And so, as he rode through the streets, guards at his side, guards on the ground clearing people out of the way, he thought.
He thought all the while, though he made sure to whisper sweet words to her, because it had been too long since he'd really rode, outside of the court. The streets were crowded, the sights and smells all familiar: city sights and city smells, and city people staring as he rode past the merchant districts, until the building stretched before him.
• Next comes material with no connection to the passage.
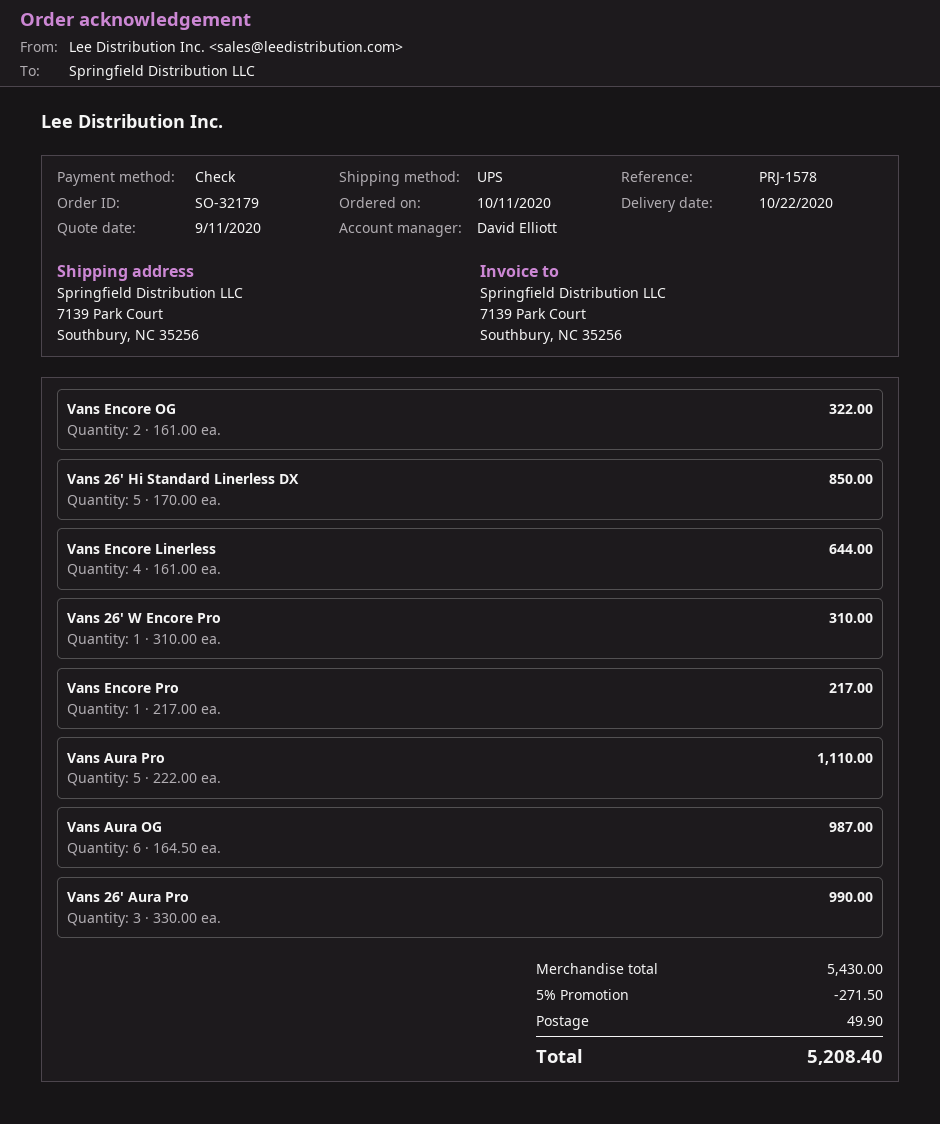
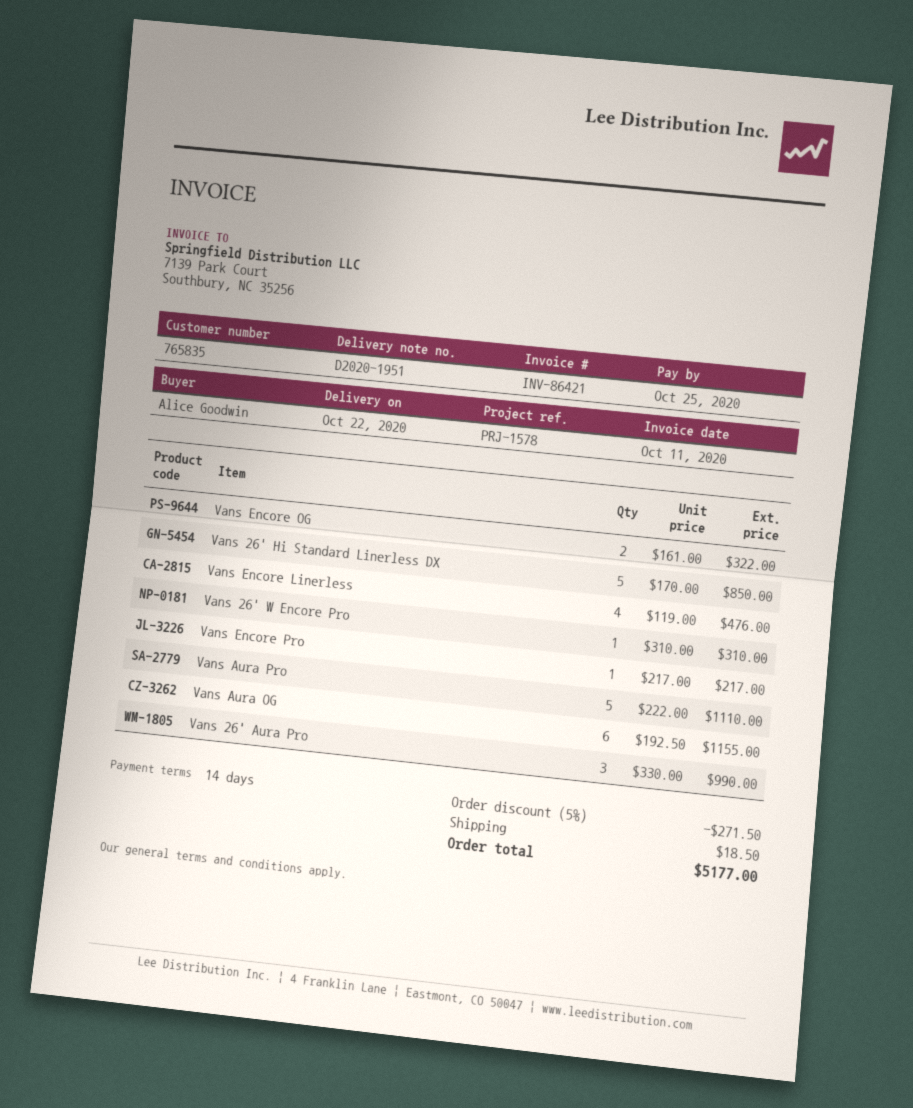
Vans Encore Linerless: 4 x 161.00 = 644.00 -> 4 x 119.00 = 476.00
Vans Aura OG: 6 x 164.50 = 987.00 -> 6 x 192.50 = 1155.00
shipping: 49.90 -> 18.50
total: 5208.40 -> 5177.00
Level after level, piled almost carelessly, and a wide wall, because the last thing a ruler wanted was for spirits to get out and wreak havoc. The building was rather overtly green, a bright green almost Imperial in color, and the various wings were all variations on the same theme. There was what looked to be a garden out front, and it took some time to get his horse cared for and stabled, and only then could he begin to walk through the Academy, which stretched around and above and behind for some distance.
Swallowed him up just like the Imperial Court did. In fact, it didn't seem much special, merely in appearance. The color scheme was more green and grey than he was used to, these being the official colors of an Imperial Mage, who was a craftsman, quite unlike the use of spirits that a priest got up to, which was a matter of faith, and thus gold rather than imperial green.
But what he did notice, far more than that somewhat broad hallways and the men and boys in green robes hurrying this way and that, were the spirits. They danced and crawled. Some even had the form of a living being, a strange monkey scuttling through the hall, or a hand that seemed to float along behind a student. Most of the spirits were contained within the calligraphy, within the seals and the scrolls, but even a Mage, proudest of all of the users of spirit that Kiralo knew of, could not entirely deny the power that spirits held. It was belief, it was the truth as well.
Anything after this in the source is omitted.